- _What is needed_: In the material below, find the span from the line with "html: <div> <div>" to the line with "background: #0ea5e9 ->" and transcribe only those lines, exactly, ends included, without the pictures.

- _Source material_:
__________________________________________________

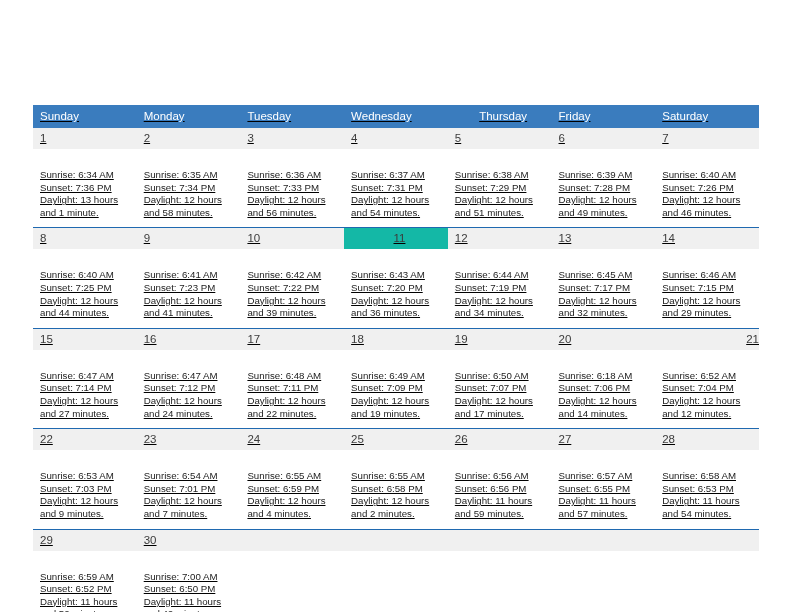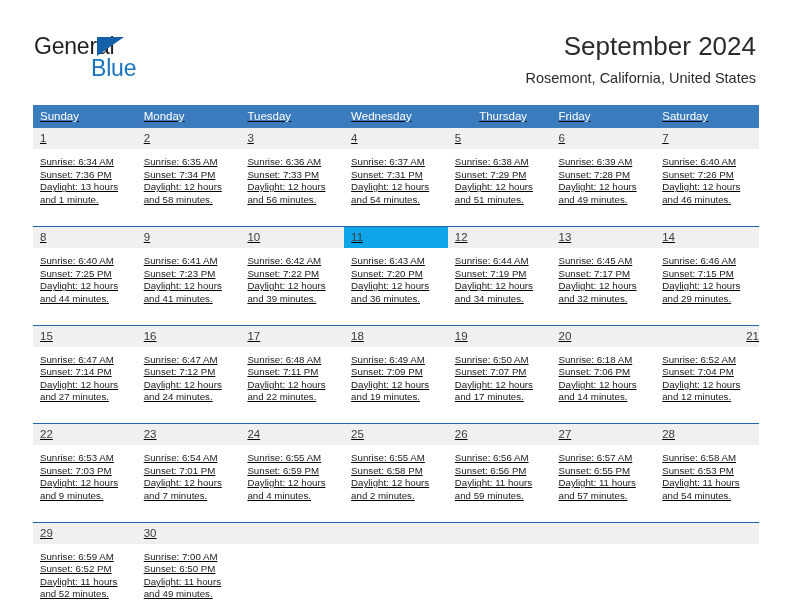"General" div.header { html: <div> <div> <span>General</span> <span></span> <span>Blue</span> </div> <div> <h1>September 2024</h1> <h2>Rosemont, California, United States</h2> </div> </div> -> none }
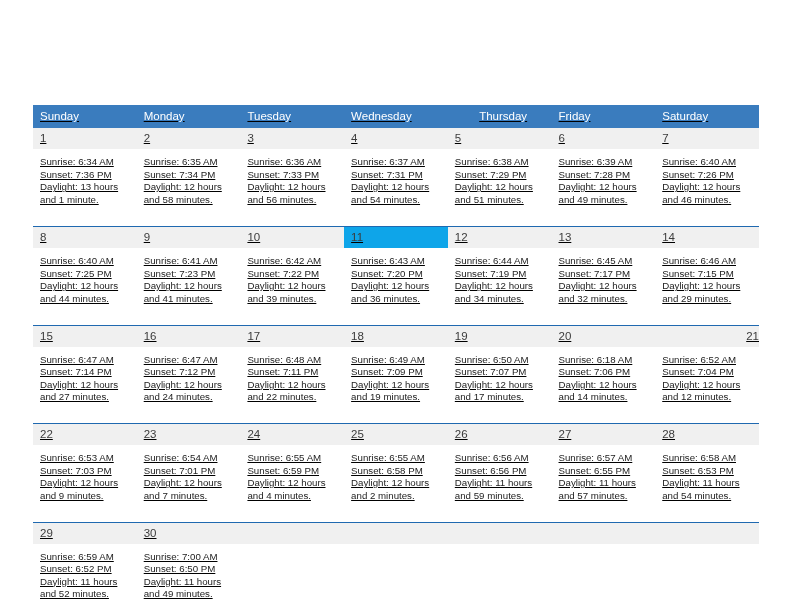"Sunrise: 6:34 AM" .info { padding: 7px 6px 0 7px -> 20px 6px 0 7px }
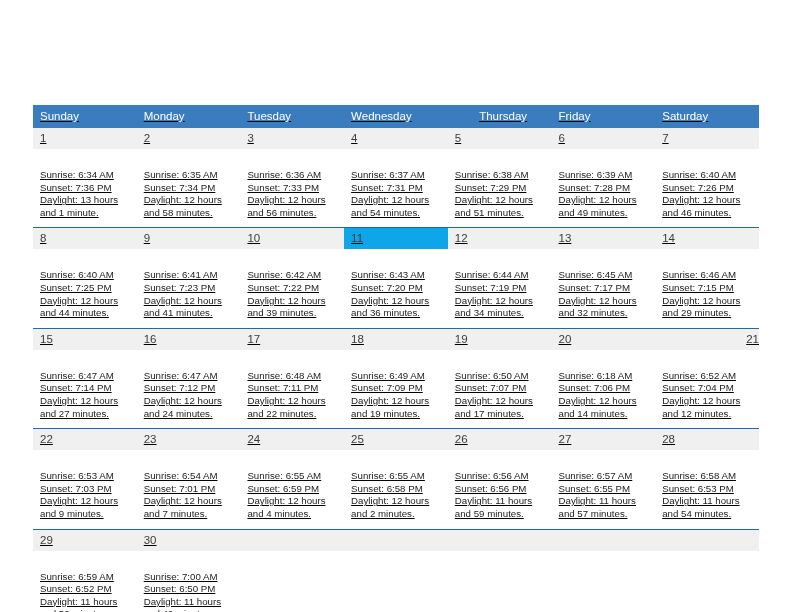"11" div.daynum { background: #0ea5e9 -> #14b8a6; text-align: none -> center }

__________________________________________________

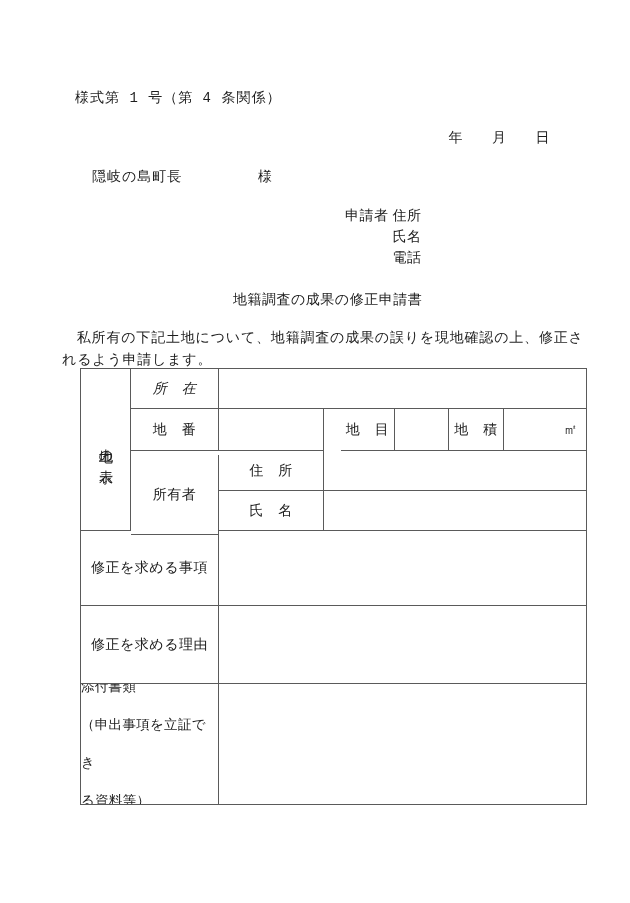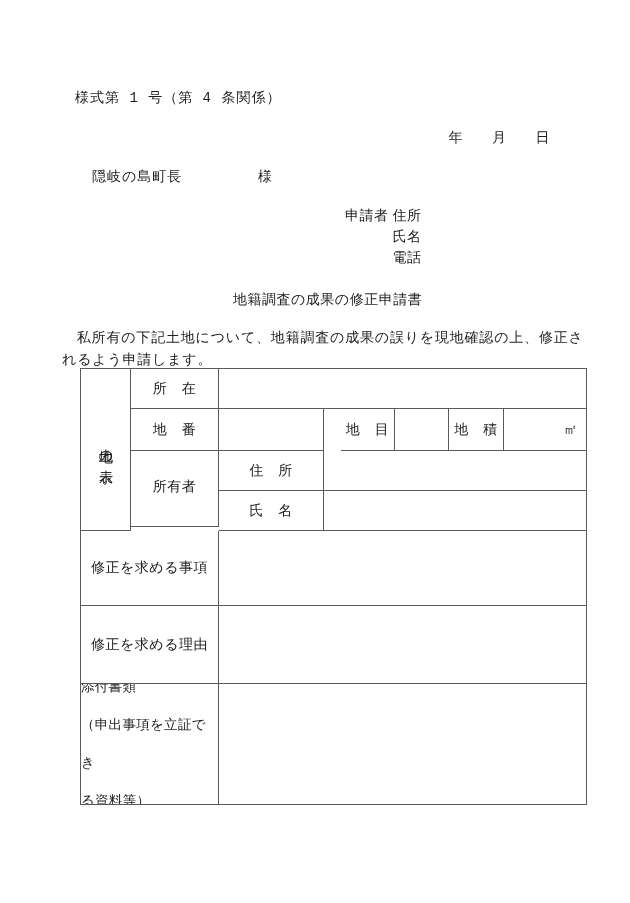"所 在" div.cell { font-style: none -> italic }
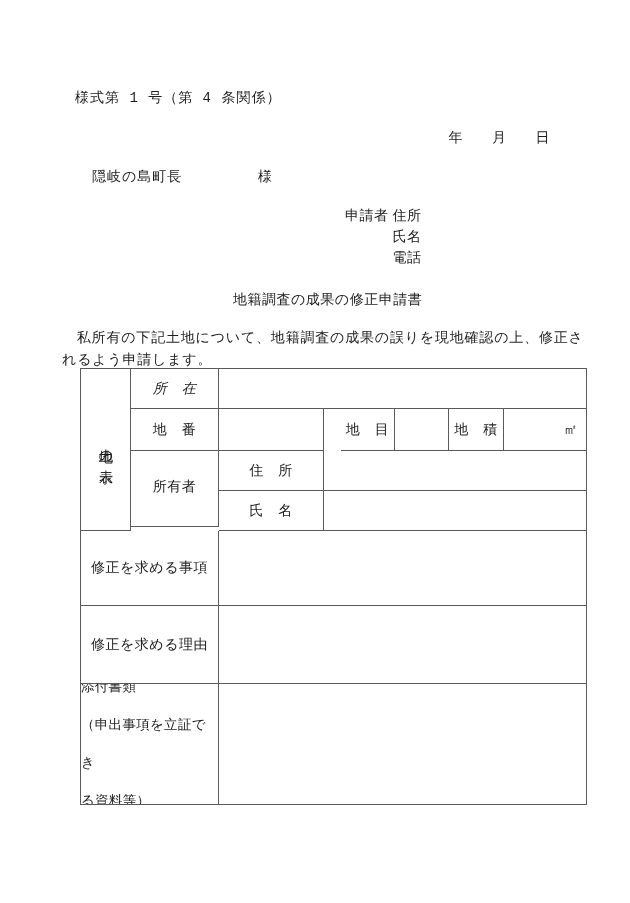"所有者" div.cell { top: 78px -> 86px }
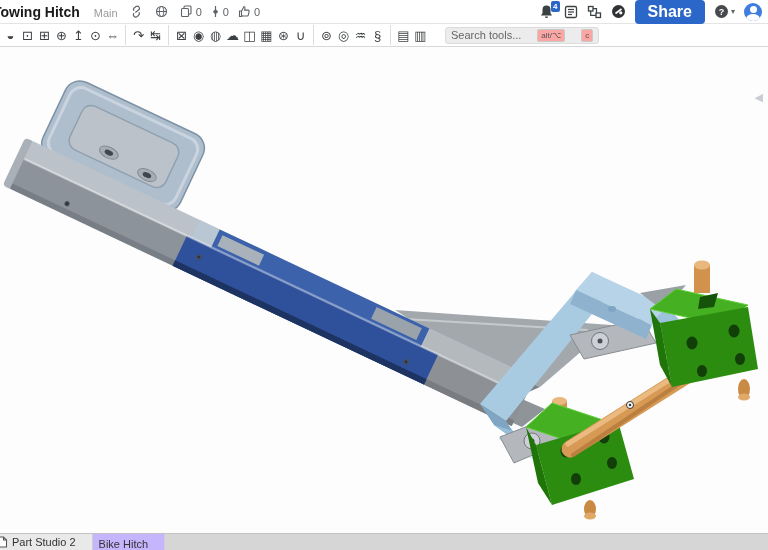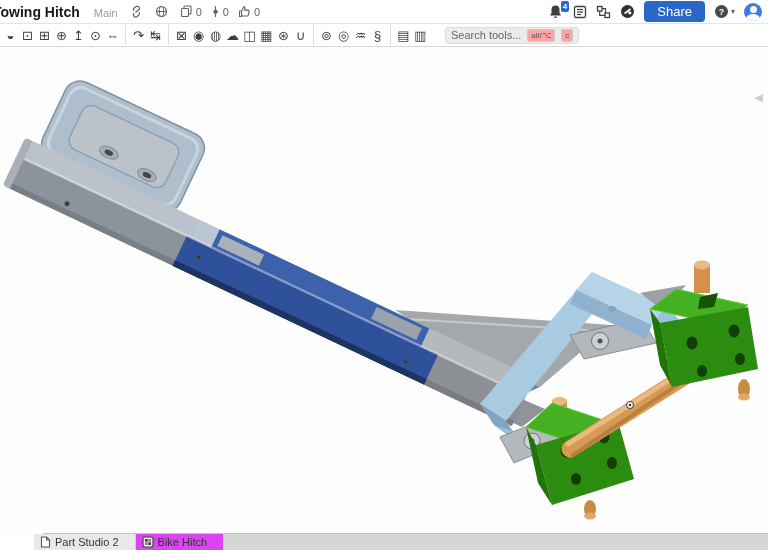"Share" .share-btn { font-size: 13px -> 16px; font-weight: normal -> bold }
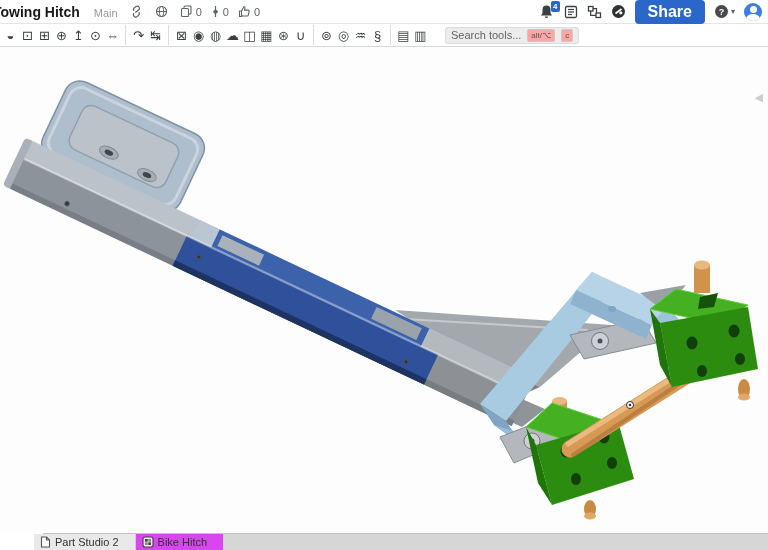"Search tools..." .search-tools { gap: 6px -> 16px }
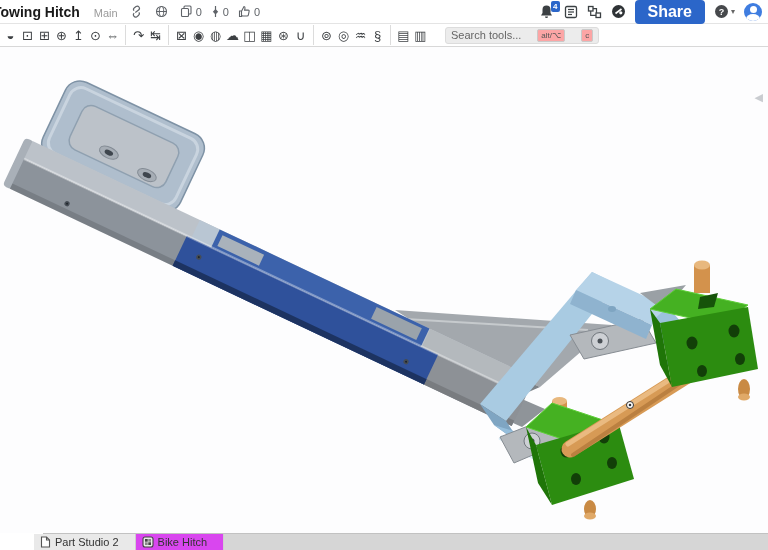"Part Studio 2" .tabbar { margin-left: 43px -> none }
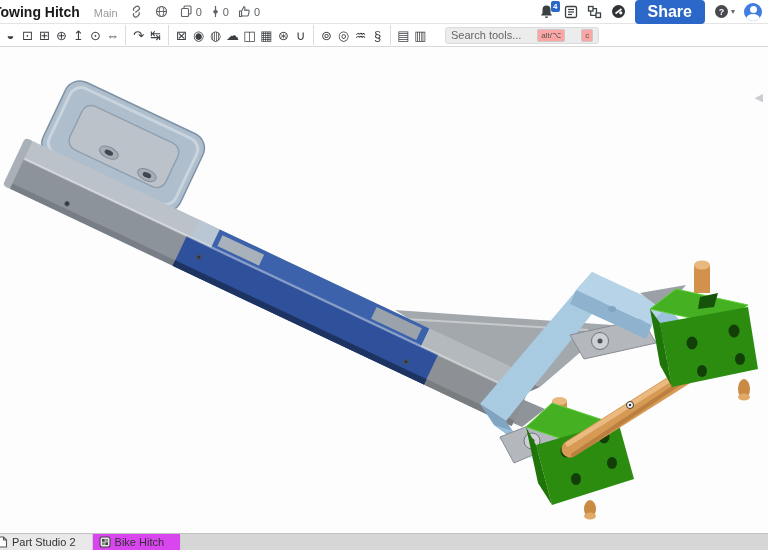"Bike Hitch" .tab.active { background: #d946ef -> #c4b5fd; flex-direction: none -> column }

__________________________________________________

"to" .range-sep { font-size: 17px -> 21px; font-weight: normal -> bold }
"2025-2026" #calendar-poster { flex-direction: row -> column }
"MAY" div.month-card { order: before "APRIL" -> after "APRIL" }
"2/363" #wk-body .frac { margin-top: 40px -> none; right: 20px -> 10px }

__________________________________________________

- _Result of the task_:
"General" div.header { html: <div> <div> <span>General</span> <span></span> <span>Blue</span> </div> <div> <h1>September 2024</h1> <h2>Rosemont, California, United States</h2> </div> </div> -> none }
"Sunrise: 6:34 AM" .info { padding: 7px 6px 0 7px -> 20px 6px 0 7px }
"11" div.daynum { background: #0ea5e9 -> #14b8a6; text-align: none -> center }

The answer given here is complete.